From 678a3271b18bd055d5f3616a63d4847fefb9321e Mon Sep 17 00:00:00 2001
From: ClePol <ClePol@users.noreply.github.com>
Date: Sun, 17 May 2026 07:50:45 +0200
Subject: [PATCH 30/31] Overlap Talairach and defer tail wait

Run Talairach registration asynchronously and use orig_nu.mgz as the normalization source while Talairach only updates transform metadata. Also defer the final async command-file wait and aparc cleanup until after the cortex-label surf2volseg pass so independent tail work can overlap.
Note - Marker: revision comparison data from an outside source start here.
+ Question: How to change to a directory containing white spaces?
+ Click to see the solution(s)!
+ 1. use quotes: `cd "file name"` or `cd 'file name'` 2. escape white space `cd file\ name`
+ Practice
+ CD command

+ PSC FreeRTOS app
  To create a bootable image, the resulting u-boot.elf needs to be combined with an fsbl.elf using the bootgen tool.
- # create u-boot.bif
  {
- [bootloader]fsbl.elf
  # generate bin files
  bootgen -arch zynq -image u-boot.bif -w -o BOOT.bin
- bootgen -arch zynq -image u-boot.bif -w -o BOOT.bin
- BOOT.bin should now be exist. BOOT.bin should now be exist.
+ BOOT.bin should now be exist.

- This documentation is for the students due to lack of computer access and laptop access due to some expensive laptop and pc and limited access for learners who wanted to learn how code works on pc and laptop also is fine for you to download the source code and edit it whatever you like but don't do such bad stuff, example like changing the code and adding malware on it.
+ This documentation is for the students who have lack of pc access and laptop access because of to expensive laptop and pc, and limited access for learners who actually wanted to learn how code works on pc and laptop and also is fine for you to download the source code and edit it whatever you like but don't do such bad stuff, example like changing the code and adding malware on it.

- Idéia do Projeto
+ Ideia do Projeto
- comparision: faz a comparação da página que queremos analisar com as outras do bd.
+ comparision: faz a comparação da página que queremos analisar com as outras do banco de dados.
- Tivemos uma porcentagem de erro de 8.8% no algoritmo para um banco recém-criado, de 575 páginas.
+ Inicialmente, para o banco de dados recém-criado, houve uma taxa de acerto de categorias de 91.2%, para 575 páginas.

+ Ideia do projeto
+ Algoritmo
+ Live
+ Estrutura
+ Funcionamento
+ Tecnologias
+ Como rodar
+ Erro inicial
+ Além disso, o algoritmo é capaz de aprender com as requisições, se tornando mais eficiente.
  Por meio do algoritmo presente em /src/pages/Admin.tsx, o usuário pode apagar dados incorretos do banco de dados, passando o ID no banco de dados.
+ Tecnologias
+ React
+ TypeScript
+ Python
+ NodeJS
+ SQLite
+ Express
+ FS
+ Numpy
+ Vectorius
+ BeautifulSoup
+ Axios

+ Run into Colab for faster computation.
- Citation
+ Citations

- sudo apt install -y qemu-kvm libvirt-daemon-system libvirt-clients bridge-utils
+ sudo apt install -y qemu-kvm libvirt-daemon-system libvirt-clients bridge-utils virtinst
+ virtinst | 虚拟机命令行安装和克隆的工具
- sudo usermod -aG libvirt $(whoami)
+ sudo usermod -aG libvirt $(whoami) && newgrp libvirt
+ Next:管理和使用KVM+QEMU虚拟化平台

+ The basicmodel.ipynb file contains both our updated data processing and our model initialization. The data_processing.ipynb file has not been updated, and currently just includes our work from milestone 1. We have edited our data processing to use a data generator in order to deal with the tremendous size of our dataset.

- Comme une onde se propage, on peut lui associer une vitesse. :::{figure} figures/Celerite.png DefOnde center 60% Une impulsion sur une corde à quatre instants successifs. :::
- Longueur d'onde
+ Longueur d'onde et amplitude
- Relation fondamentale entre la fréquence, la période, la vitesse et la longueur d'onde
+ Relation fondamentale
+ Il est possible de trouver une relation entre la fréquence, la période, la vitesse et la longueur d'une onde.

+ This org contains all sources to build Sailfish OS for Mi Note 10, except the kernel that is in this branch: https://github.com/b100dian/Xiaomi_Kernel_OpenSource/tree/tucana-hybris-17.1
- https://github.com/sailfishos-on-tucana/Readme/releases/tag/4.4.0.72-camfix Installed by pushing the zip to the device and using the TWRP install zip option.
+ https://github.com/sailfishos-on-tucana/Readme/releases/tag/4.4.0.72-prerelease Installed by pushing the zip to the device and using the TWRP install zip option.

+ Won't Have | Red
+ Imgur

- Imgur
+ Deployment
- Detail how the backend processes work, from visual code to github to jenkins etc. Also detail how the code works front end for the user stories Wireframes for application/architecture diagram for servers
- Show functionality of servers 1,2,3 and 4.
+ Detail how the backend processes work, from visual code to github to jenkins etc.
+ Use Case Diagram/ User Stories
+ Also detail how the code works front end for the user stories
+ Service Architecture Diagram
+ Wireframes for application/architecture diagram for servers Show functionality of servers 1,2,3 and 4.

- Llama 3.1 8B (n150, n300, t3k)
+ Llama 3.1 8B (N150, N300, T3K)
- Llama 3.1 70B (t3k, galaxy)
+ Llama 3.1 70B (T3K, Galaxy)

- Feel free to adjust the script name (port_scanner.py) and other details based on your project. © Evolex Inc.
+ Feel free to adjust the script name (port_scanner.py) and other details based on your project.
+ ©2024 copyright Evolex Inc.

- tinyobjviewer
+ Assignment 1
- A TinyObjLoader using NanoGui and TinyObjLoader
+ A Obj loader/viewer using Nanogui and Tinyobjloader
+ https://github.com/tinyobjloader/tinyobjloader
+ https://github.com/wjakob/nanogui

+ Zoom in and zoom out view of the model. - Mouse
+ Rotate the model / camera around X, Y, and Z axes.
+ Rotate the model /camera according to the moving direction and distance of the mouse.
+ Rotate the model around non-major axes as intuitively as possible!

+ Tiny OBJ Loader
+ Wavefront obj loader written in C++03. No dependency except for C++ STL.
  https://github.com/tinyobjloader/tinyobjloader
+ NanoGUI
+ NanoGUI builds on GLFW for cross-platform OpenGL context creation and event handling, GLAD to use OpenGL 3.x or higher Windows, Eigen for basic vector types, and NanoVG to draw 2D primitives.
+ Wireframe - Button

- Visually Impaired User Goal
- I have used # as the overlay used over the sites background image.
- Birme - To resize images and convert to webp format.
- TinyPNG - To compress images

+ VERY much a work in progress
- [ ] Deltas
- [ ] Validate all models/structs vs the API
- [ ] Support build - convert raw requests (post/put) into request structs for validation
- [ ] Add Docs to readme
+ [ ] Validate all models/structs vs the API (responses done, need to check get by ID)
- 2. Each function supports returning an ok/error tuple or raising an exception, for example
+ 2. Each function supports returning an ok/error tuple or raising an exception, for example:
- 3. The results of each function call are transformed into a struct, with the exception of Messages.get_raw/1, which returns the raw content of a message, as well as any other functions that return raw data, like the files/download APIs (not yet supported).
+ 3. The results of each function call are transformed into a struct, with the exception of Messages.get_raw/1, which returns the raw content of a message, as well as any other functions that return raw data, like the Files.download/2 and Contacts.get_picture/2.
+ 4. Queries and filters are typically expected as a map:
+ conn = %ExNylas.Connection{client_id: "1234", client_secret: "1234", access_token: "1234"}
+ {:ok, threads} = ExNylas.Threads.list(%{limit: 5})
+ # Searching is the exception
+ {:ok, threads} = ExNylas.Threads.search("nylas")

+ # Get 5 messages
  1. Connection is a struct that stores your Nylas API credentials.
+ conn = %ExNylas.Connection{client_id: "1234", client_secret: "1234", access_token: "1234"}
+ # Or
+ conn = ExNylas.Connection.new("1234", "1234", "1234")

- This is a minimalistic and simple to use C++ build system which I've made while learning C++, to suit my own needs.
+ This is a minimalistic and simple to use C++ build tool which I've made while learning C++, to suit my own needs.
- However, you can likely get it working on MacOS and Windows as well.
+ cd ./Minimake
Validated on 114823_MR1 with Docker --user 4758:1001, --threads 8, --device cuda. Wall time improved from 33:52.75 to 33:04.89, a 47.86s speedup versus the previous optimized reference.

Output comparison versus surf_speed_surface_tail_overlap_threads8_run1 showed no changed MRI volumes or primary surface geometry. Stats bodies are identical; callosum.surf byte hash differs but coordinates/faces are identical. Remaining differences are logs, command files, stats headers, run paths, and Talairach path/timestamp text.
---
 recon_surf/recon-surf.sh | 37 +++++++++++++++++++++++++++++--------
 1 file changed, 29 insertions(+), 8 deletions(-)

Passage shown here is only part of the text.